Erstmal hat man gesehen, dass die Gehälter und Ablösen gesunken sind. Auch die TV-Einnahmen sind runtergegangen. Die Kader sollen möglichst billiger werden müssen. "Billiger" ist in diesem Fall ein Euphemismus - sie sollen weniger kosten. Es soll kostengünstiger trainiert und gereist werden. Ich denke, dass auch die wohlhabenderen Klubs daran denken müssen, dass das, was früher als Gefahrenzeichen an die Wand gemalt wurde, immer stärker wird. Im Frühjahr haben viele nicht geglaubt, dass das eine heikle Situation wird. Die dachten, das ist dann irgendwann wieder vorbei. Aber wir haben jetzt schon den zweiten, hoffentlich etwas kürzeren Lockdown. Aber das heißt ja nicht, dass es dabei bleibt. Das ist das Damoklesschwert, was über den Vereinen und dem Sport schwebt.

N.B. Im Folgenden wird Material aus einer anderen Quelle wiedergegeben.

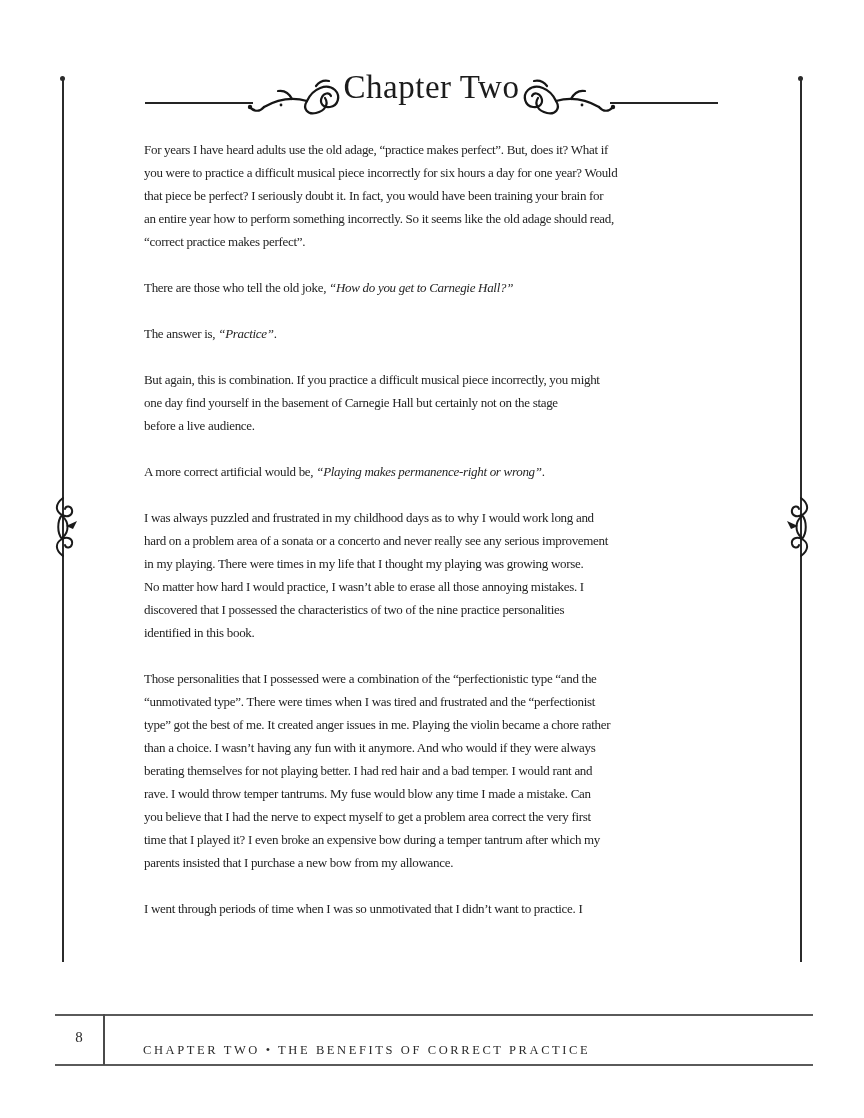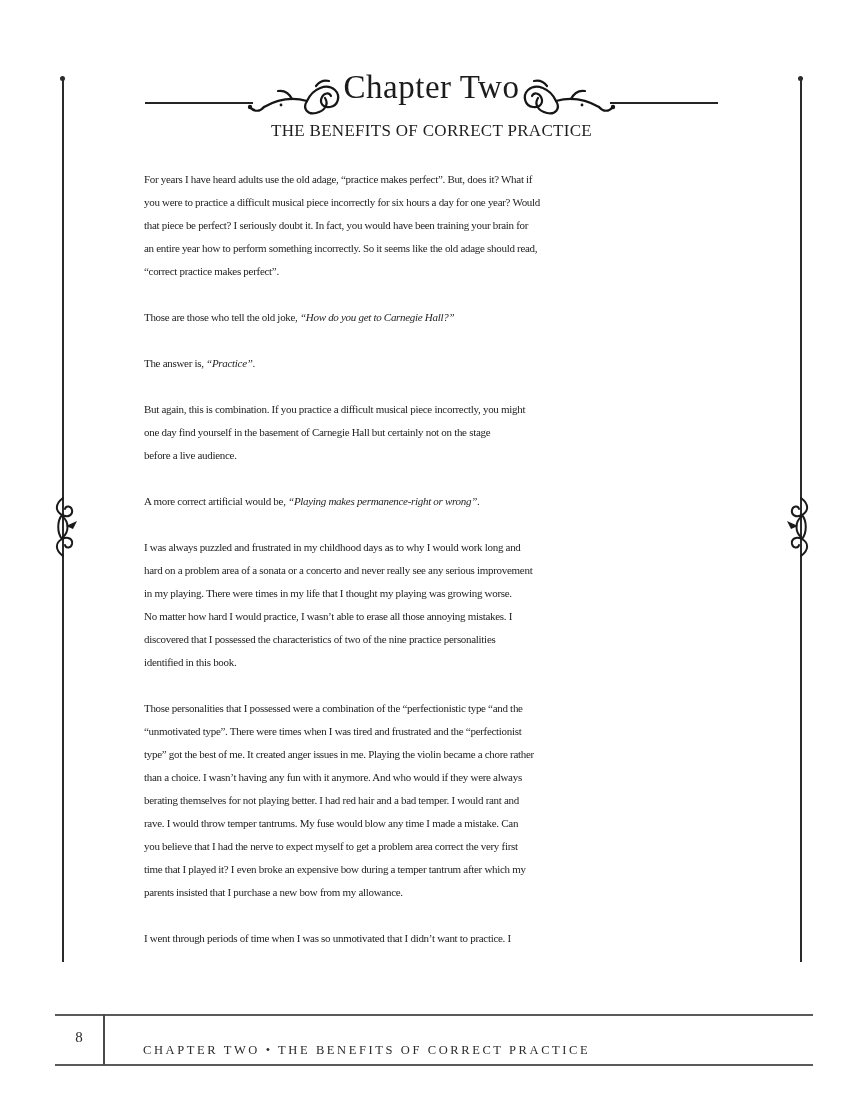--- a/index.html
+++ b/index.html
@@ -71,23 +71,23 @@
     text-align: center;
     font-size: 17px;
     letter-spacing: 0.3px;
     color: #1e1e1e;
     white-space: nowrap;
   }
 
   
   .body-text {
     position: absolute;
-    left: 144px; top: 168px;
+    left: 144px; top: 138px;
     width: 625px;
-    font-size: 11px;
+    font-size: 13px;
     letter-spacing: -0.3px;
     line-height: 23px;
   }
   .body-text p { margin: 0 0 23px 0; }
   .body-text em { font-style: italic; margin-top: 8px; }
 
   
   .footer-rule {
     position: absolute;
     left: 55px;
@@ -178,25 +178,24 @@
           <path d="M60,23 C66,10 80,5 88,12 C94,18 91,28 83,29 C76,30 72,25 75,19 C77,15 82,14 84,18"></path>
           <path d="M69,8 C72,4 77,2 82,3"></path>
           <path d="M45,21 C42,15 37,12 31,13"></path>
         </g>
         <circle cx="3" cy="29" r="2.2" fill="#161616"></circle>
         <circle cx="34" cy="27" r="1.4" fill="#161616"></circle>
       </svg>
     </div>
   </div>
 
-  <div class="chapter-subtitle">THE BENEFITS OF CORRECT PRACTICE</div>
 
   <div class="body-text">
       <p><span>For years I have heard adults use the old adage, “practice makes perfect”. But, does it? What if</span><br><span>you were to practice a difficult musical piece incorrectly for six hours a day for one year? Would</span><br><span>that piece be perfect? I seriously doubt it. In fact, you would have been training your brain for</span><br><span>an entire year how to perform something incorrectly. So it seems like the old adage should read,</span><br><span>“correct practice makes perfect”.</span></p>
-      <p><span>Those are those who tell the old joke, </span><em>“How do you get to Carnegie Hall?”</em></p>
+      <p><span>There are those who tell the old joke, </span><em>“How do you get to Carnegie Hall?”</em></p>
       <p><span>The answer is, </span><em>“Practice”</em><span>.</span></p>
       <p><span>But again, this is combination. If you practice a difficult musical piece incorrectly, you might</span><br><span>one day find yourself in the basement of Carnegie Hall but certainly not on the stage</span><br><span>before a live audience.</span></p>
       <p><span>A more correct artificial would be, </span><em>“Playing makes permanence-right or wrong”</em><span>.</span></p>
       <p><span>I was always puzzled and frustrated in my childhood days as to why I would work long and</span><br><span>hard on a problem area of a sonata or a concerto and never really see any serious improvement</span><br><span>in my playing. There were times in my life that I thought my playing was growing worse.</span><br><span>No matter how hard I would practice, I wasn’t able to erase all those annoying mistakes. I</span><br><span>discovered that I possessed the characteristics of two of the nine practice personalities</span><br><span>identified in this book.</span></p>
       <p><span>Those personalities that I possessed were a combination of the “perfectionistic type “and the</span><br><span>“unmotivated type”. There were times when I was tired and frustrated and the “perfectionist</span><br><span>type” got the best of me. It created anger issues in me. Playing the violin became a chore rather</span><br><span>than a choice. I wasn’t having any fun with it anymore. And who would if they were always</span><br><span>berating themselves for not playing better. I had red hair and a bad temper. I would rant and</span><br><span>rave. I would throw temper tantrums. My fuse would blow any time I made a mistake. Can</span><br><span>you believe that I had the nerve to expect myself to get a problem area correct the very first</span><br><span>time that I played it? I even broke an expensive bow during a temper tantrum after which my</span><br><span>parents insisted that I purchase a new bow from my allowance.</span></p>
       <p><span>I went through periods of time when I was so unmotivated that I didn’t want to practice. I</span><br></p>
     </div>
 
   <div class="footer-rule top"></div>
   <div class="footer-rule bottom"></div>

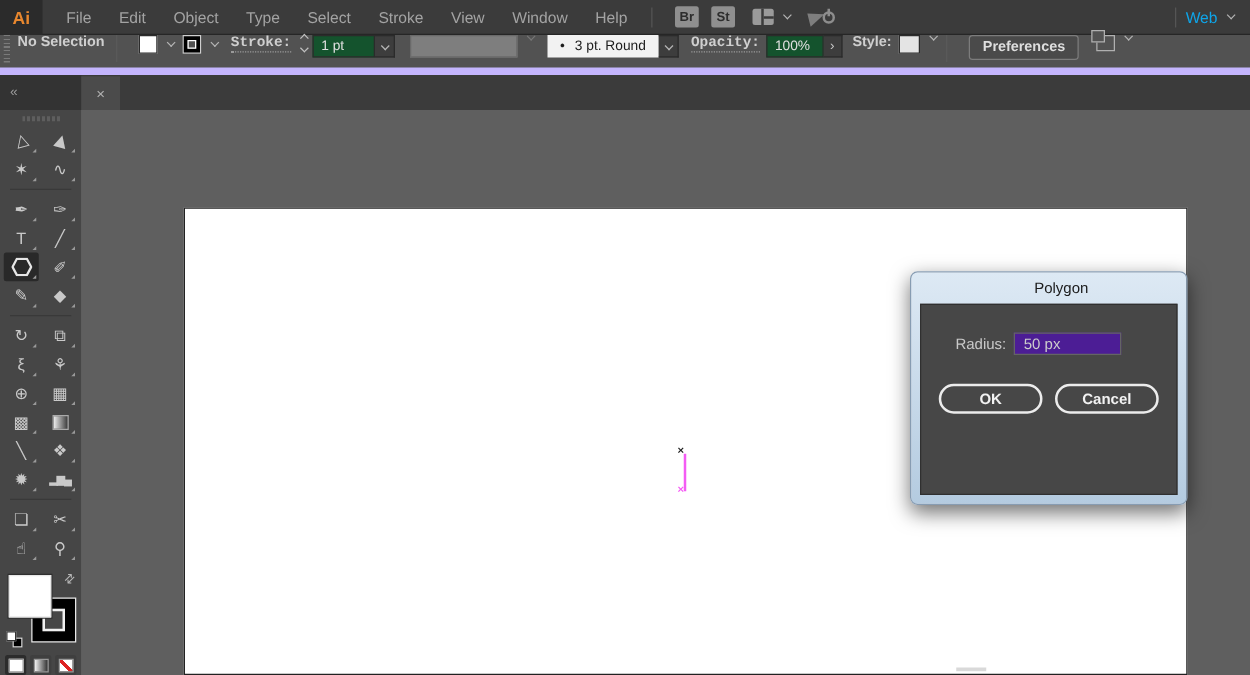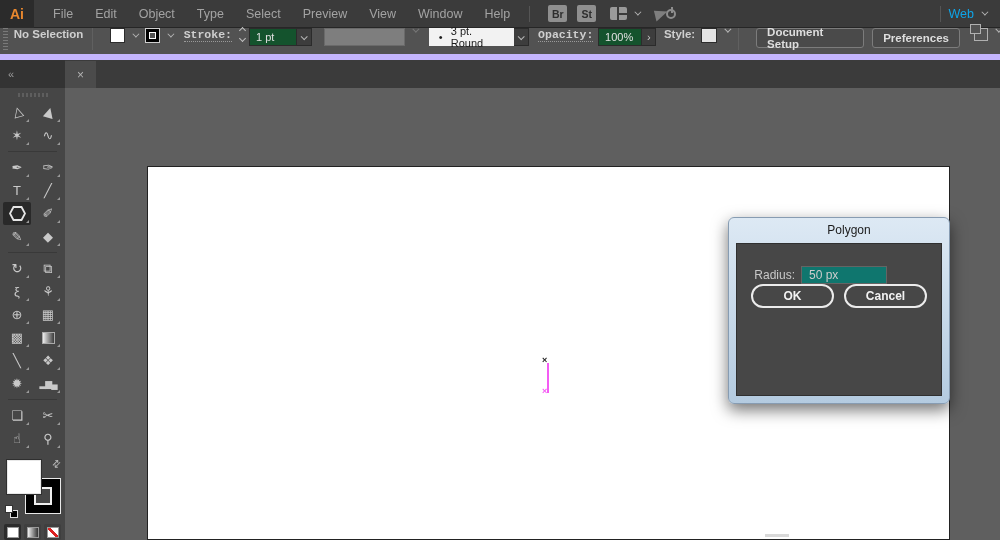--- a/index.html
+++ b/index.html
@@ -95,47 +95,47 @@
   .artboard { position:absolute; left:82px; top:78px; width:803px; height:374px; background:#fff; border:1px solid #222; }
   .marker-line { position:absolute; left:482px; top:275px; width:1.5px; height:30px; background:#f45cf4; }
   .marker-cursor { position:absolute; left:477px; top:267px; color:#1a1a1a; font-size:9px; font-weight:bold; }
   .marker-anchor { position:absolute; left:477px; top:298px; color:#f45cf4; font-size:9px; font-weight:bold; }
   .faint-bar { position:absolute; left:700px; top:446px; width:24px; height:3px; background:#d9d9d9; }
 
   
   .dialog { position:absolute; left:663px; top:129px; width:222px; height:187px; border-radius:6px; background:linear-gradient(#dde9f4,#b4cbe0); border:1px solid #879cb2; box-shadow:0 6px 16px rgba(0,0,0,.55); }
   .dlg-title { height:25px; line-height:25px; padding-left:20px; color:#1b1b1b; font-size:12px;text-align:center; }
   .dlg-body { position:absolute; left:7px; right:7px; top:25px; bottom:7px; background:#474747; border:1px solid #303030; }
-  .dlg-row { display:flex; align-items:center; padding-left:10px; }
+  .dlg-row { display:flex; align-items:center; padding-left:20px; }
   .row-radius { margin-top:22px; }
   .row-sides { margin-top:21px; }
   .dlg-label { width:48px; text-align:right; margin-right:6px; color:#c9c9c9; font-size:12px; }
-  .radius-field { width:86px; height:18px; background:#0f766e; border:1px solid #646464; color:#cccccc; font-size:12px; display:flex; align-items:center; padding-left:7px; }
+  .radius-field { width:86px; height:18px; background:#4c1d95; border:1px solid #646464; color:#cccccc; font-size:12px; display:flex; align-items:center; padding-left:7px; }
   .sides-ctl { display:flex; border:2px solid #49a0f5; background:#fff; }
   .sides-stepper { width:15px; height:18px; background:#3f3f3f; display:flex; flex-direction:column; align-items:center; justify-content:center; gap:3px; }
   .sides-stepper i { width:4px; height:4px; border:solid #e0e0e0; border-width:0 1.5px 1.5px 0; display:block; }
   .sides-stepper .up { transform:rotate(-135deg); }
   .sides-stepper .dn { transform:rotate(45deg); }
   .sides-input { width:47px; height:18px; background:#fff; color:#111; font-size:12px; display:flex; align-items:center; padding-left:5px; position:relative; }
   .sides-input::after { content:""; width:1px; height:12px; background:#111; margin-left:1px; }
-  .dlg-buttons { display:flex; gap:10px; padding-left:14px; }
+  .dlg-buttons { display:flex; gap:10px; margin-top:23px; padding-left:14px; }
   .pill { width:83px; height:24px; border:2px solid #ececec; border-radius:13px; background:transparent; color:#f2f2f2; font-size:12px; font-weight:600; display:flex; align-items:center; justify-content:center; font-family:inherit; }
 </style>
 </head>
 <body>
 
 <div class="menubar">
   <div class="logo">Ai</div>
   <span style="width:8px"></span>
   <div class="menu-item">File</div>
   <div class="menu-item">Edit</div>
   <div class="menu-item">Object</div>
   <div class="menu-item">Type</div>
   <div class="menu-item">Select</div>
-  <div class="menu-item">Preview</div>
+  <div class="menu-item">Stroke</div>
   <div class="menu-item">View</div>
   <div class="menu-item">Window</div>
   <div class="menu-item">Help</div>
   <div class="mb-sep"></div>
   <div class="sq-btn">Br</div>
   <div class="sq-btn">St</div>
   <div class="layout-icon"></div>
   <span class="chev"></span>
   <div class="share-icon">
     <span class="share-wing"></span>
@@ -182,21 +182,20 @@
   <span style="width:10px"></span>
   <span class="cb-link">Opacity:</span>
   <span style="width:5px"></span>
   <div class="field-dark opacity-field">100%</div>
   <div class="more-btn">›</div>
   <span style="width:8px"></span>
   <span class="cb-label">Style:</span>
   <div class="style-swatch"></div>
   <span class="chev"></span>
   <div class="cb-sep"></div>
-  <div class="cb-btn">Document Setup</div>
   <div class="cb-btn">Preferences</div>
   <div class="align-icon"></div>
   <span class="chev"></span>
 </div>
 
 <div class="tabrow">
   <div class="tools-head">
     <span class="collapse">«</span>
   </div>
   <div class="tabs">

Im Diskurs darüber, was wie weitergehen darf, driftet die Gesellschaft momentan etwas auseinander...

Ich kann jeden verstehen, der fragt: "Wo bleibt eigentlich die Kultur? Wo sind die Theater? Warum ist es unmöglich, Konzerte zu besuchen?" Mit richtigen Konzepten sind die Kulturveranstaltungen teils viel sicherer als Fußballspiele. Daran kann man jedoch sehen, wer die Lobby hat und wie die Macht in Deutschland verteilt ist. Die ist beim Fußball eben viel größer. Der Fußball hat eine Medien- und Politikmacht. Und es ist natürlich auch eine finanzielle Macht. Auf Seiten der Entscheider herrscht ein gewisser Populismus.

Im Fußballstadion herrscht eine ausgeprägte soziale Durchmischung. Wie viel geht da ohne Stadionbesuch momentan verloren?

Alle, egal aus welchem Bereich in der Gesellschaft, haben ein gemeinsames Thema: Fußball. Aber es ist nicht nur ein Gesprächs-, sondern auch ein Sympathiethema. Das führt eben dazu, dass man sich wunderbar mit Menschen unterhalten kann, mit denen man wohl sonst nie ein Wort wechseln würde, wenn es nicht gerade im Stadion wäre. Ich liebe diese Atmosphäre. Und das fehlt.

Das Interview führte Torsten Michels, rbb Sport.